> EXERCISE OBJECTIVE
Set down the line that contains "subtotal: 3944.15 -> 3571.10" and every line after it to the end of the entries, exactly as they stand and nothing more.

------ EXERCISE INPUT ------

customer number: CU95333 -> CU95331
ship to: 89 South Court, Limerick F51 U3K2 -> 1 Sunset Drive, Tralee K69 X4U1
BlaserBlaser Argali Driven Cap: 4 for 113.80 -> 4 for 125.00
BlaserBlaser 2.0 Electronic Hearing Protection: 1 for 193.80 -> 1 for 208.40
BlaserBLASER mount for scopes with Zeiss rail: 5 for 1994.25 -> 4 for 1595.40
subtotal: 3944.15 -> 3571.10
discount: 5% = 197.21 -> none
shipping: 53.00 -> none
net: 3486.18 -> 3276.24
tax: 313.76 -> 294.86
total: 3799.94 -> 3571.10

------

> ANSWER SPACE
subtotal: 3944.15 -> 3571.10
discount: 5% = 197.21 -> none
shipping: 53.00 -> none
net: 3486.18 -> 3276.24
tax: 313.76 -> 294.86
total: 3799.94 -> 3571.10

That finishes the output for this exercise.